Gut. 2024;73(6):955–65

Hamada T, Oyama H, Igarashi A, Kawaguchi Y, Lee M, Matsui H, Michihata N, Nakai Y, Fushimi K, Yasunaga H, Fujishiro M

Optimal age to discontinue long-term surveillance of intraductal papillary mucinous neoplasms: Comparative cost-effectiveness of surveillance by age

Objective: Current guidelines recommend long-term image-based surveillance for patients with low-risk intraductal papillary mucinous neoplasms (IPMNs). This simulation study aimed to examine the comparative cost-effectiveness of continued versus discontinued surveillance at different ages and define the optimal age to stop surveillance. Design: The authors constructed a Markov model with a lifetime horizon to simulate the clinical course of patients with IPMNs receiving imaging-based surveillance. They calculated incremental cost-effectiveness ratios (ICERs) for continued versus discontinued surveillance at different ages to stop surveillance, stratified by sex and IPMN types (branch-duct vs. mixed-type). The authors determined the optimal age to stop surveillance as the lowest age at which the ICER exceeded the willingness-to-pay threshold of US$100,000 per quality-adjusted life year.
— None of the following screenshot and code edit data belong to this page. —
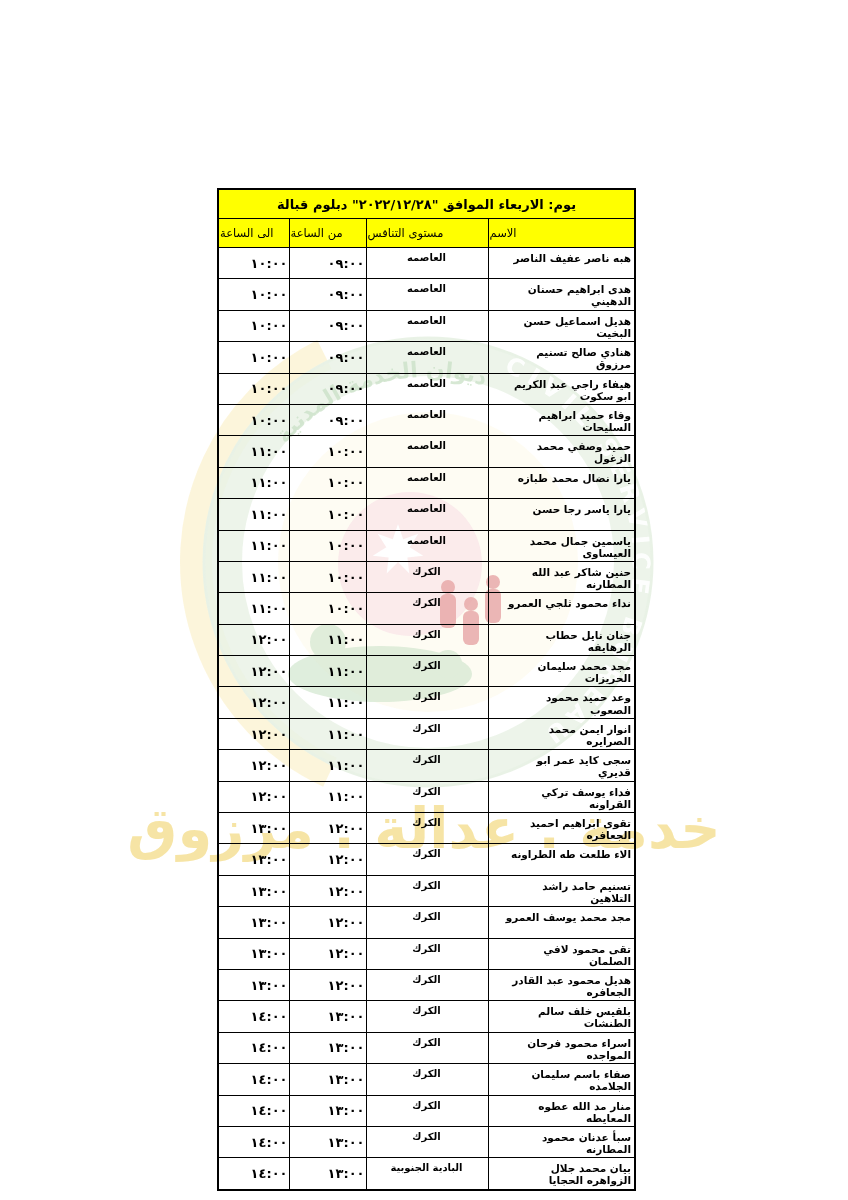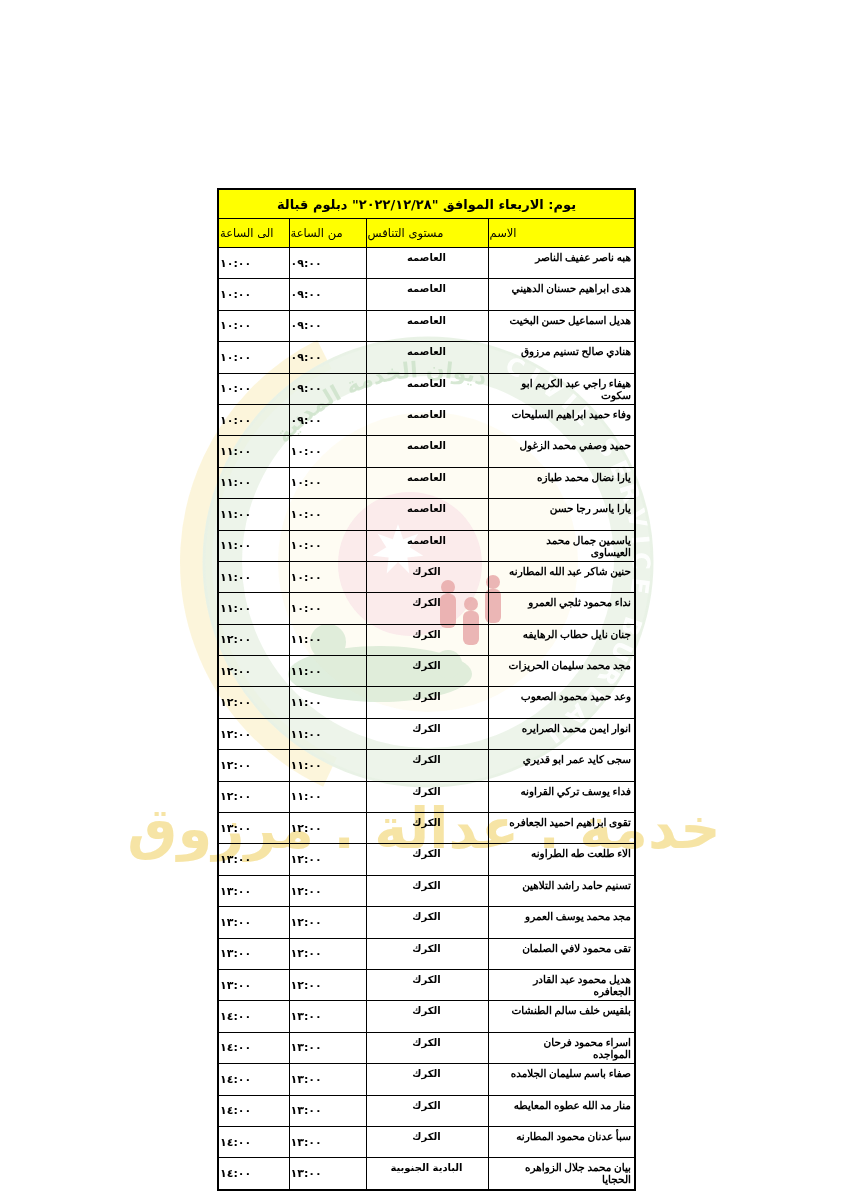--- a/index.html
+++ b/index.html
@@ -36,7 +36,7 @@
   tbody.rows td{height:26.4px;background:transparent;color:#000;}
   td.name-cell{font-size:10.5px;font-weight:bold;text-align:right;vertical-align:top;padding:4px 3px 0 17px;line-height:1.15;font-family:Liberation Serif, serif;}
   td.level-cell{font-size:10px;font-weight:bold;text-align:center;vertical-align:top;padding:4px 2px 0 1px;}
-  td.time-cell{font-size:11px;font-weight:bold;text-align:left;vertical-align:middle;letter-spacing:1.5px;}
+  td.time-cell{font-size:13px;font-weight:bold;text-align:right;vertical-align:middle;letter-spacing:1.5px;}
   col.c-name{width:147px;} col.c-level{width:122px;} col.c-from{width:77px;} col.c-to{width:71px;}
 </style>
 </head>

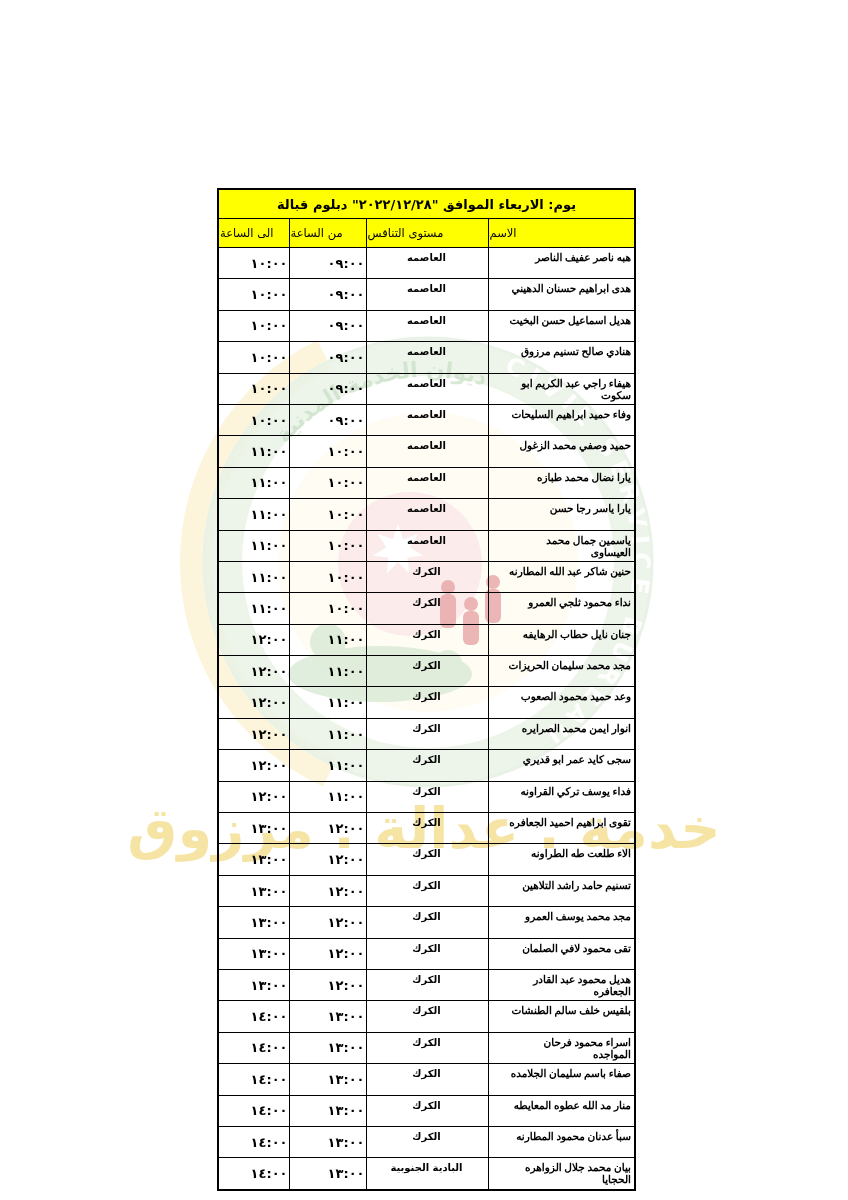--- a/index.html
+++ b/index.html
@@ -34,7 +34,7 @@
     font-weight:normal;font-size:11.5px;text-align:left;color:#000;
   }
   tbody.rows td{height:26.4px;background:transparent;color:#000;}
-  td.name-cell{font-size:10.5px;font-weight:bold;text-align:right;vertical-align:top;padding:4px 3px 0 17px;line-height:1.15;font-family:Liberation Serif, serif;}
+  td.name-cell{font-size:10.5px;font-weight:bold;text-align:right;vertical-align:top;padding:4px 3px 0 17px;line-height:1.15;}
   td.level-cell{font-size:10px;font-weight:bold;text-align:center;vertical-align:top;padding:4px 2px 0 1px;}
   td.time-cell{font-size:13px;font-weight:bold;text-align:right;vertical-align:middle;letter-spacing:1.5px;}
   col.c-name{width:147px;} col.c-level{width:122px;} col.c-from{width:77px;} col.c-to{width:71px;}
To estimate model parameters, they used a clinical cohort of 3000 patients with IPMNs and a national database including 40,166 patients with pancreatic cancer receiving pancreatectomy as well as published data. Results: In male patients, the optimal age to stop surveillance was 76–78 years irrespective of the IPMN types, compared with 70, 73, 81, and 84 years for female patients with branch-duct IPMNs < 20 mm, = 20–29 mm, ≥ 30 mm and mixed-type IPMNs, respectively. The suggested ages became younger according to an increasing level of comorbidities. In cases with high comorbidity burden, the ICERs were above the willingness-to-pay threshold irrespective of sex and the size of branch-duct IPMNs.

Conclusions: The cost-effectiveness of long-term intraductal papillary mucinous neoplasm (IPMN) surveillance depended on sex, IPMN types, and comorbidity levels, suggesting the potential to personalise patient management from the health economic perspective.